- Opening Delimiter -
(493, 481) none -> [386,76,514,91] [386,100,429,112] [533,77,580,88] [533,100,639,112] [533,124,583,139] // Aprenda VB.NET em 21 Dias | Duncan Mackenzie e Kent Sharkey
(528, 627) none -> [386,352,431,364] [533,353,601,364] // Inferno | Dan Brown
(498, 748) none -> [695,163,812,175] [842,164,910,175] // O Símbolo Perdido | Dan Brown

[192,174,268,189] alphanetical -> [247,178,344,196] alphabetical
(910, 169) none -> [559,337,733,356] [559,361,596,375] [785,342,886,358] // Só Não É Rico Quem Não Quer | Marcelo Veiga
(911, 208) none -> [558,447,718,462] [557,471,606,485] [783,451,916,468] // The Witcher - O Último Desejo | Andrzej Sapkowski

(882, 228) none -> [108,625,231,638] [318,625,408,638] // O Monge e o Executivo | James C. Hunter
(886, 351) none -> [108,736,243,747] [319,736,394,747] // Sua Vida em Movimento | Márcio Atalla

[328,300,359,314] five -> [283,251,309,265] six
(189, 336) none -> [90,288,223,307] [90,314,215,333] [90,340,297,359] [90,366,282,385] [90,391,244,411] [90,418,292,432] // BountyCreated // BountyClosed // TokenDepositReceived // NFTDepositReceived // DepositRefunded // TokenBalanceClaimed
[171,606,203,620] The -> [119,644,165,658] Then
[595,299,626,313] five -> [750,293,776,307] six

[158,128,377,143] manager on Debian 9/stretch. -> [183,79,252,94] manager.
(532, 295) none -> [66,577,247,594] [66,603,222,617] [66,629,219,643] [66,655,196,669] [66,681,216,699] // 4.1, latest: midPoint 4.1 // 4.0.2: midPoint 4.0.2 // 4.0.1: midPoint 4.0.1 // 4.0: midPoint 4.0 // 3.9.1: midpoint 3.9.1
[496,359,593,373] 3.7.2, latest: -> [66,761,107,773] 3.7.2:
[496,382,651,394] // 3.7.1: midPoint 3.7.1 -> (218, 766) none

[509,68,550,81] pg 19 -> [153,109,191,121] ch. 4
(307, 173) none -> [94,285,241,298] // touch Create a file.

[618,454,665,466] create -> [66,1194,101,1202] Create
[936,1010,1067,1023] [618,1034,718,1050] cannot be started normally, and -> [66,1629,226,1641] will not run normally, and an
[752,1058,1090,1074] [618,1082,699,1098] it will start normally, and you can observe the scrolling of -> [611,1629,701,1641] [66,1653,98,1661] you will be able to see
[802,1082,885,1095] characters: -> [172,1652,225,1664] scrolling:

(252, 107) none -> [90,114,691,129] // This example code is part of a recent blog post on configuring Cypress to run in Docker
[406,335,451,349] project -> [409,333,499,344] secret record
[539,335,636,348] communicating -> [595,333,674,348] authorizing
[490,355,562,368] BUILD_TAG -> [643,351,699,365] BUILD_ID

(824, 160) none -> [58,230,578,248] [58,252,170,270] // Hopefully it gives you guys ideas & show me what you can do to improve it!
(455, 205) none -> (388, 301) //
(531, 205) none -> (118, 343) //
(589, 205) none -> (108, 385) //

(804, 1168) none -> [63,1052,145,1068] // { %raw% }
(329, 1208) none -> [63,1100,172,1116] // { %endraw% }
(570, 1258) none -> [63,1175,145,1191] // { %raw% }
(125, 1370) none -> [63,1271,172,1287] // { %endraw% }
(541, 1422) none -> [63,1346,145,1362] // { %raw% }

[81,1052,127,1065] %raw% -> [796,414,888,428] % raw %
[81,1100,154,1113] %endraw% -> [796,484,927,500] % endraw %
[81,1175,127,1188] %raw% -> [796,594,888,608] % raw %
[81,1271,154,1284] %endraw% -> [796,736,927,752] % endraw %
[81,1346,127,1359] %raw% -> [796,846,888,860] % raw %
- Closing Delimiter -
* [HOW TO COMPLETE THIS TASK]:
The answer must be the line containing "(252, 107) none" and every line after it to the end of the records, repeated exactly.

* [WRITTEN SOLUTION]:
(252, 107) none -> [90,114,691,129] // This example code is part of a recent blog post on configuring Cypress to run in Docker
[406,335,451,349] project -> [409,333,499,344] secret record
[539,335,636,348] communicating -> [595,333,674,348] authorizing
[490,355,562,368] BUILD_TAG -> [643,351,699,365] BUILD_ID

(824, 160) none -> [58,230,578,248] [58,252,170,270] // Hopefully it gives you guys ideas & show me what you can do to improve it!
(455, 205) none -> (388, 301) //
(531, 205) none -> (118, 343) //
(589, 205) none -> (108, 385) //

(804, 1168) none -> [63,1052,145,1068] // { %raw% }
(329, 1208) none -> [63,1100,172,1116] // { %endraw% }
(570, 1258) none -> [63,1175,145,1191] // { %raw% }
(125, 1370) none -> [63,1271,172,1287] // { %endraw% }
(541, 1422) none -> [63,1346,145,1362] // { %raw% }

[81,1052,127,1065] %raw% -> [796,414,888,428] % raw %
[81,1100,154,1113] %endraw% -> [796,484,927,500] % endraw %
[81,1175,127,1188] %raw% -> [796,594,888,608] % raw %
[81,1271,154,1284] %endraw% -> [796,736,927,752] % endraw %
[81,1346,127,1359] %raw% -> [796,846,888,860] % raw %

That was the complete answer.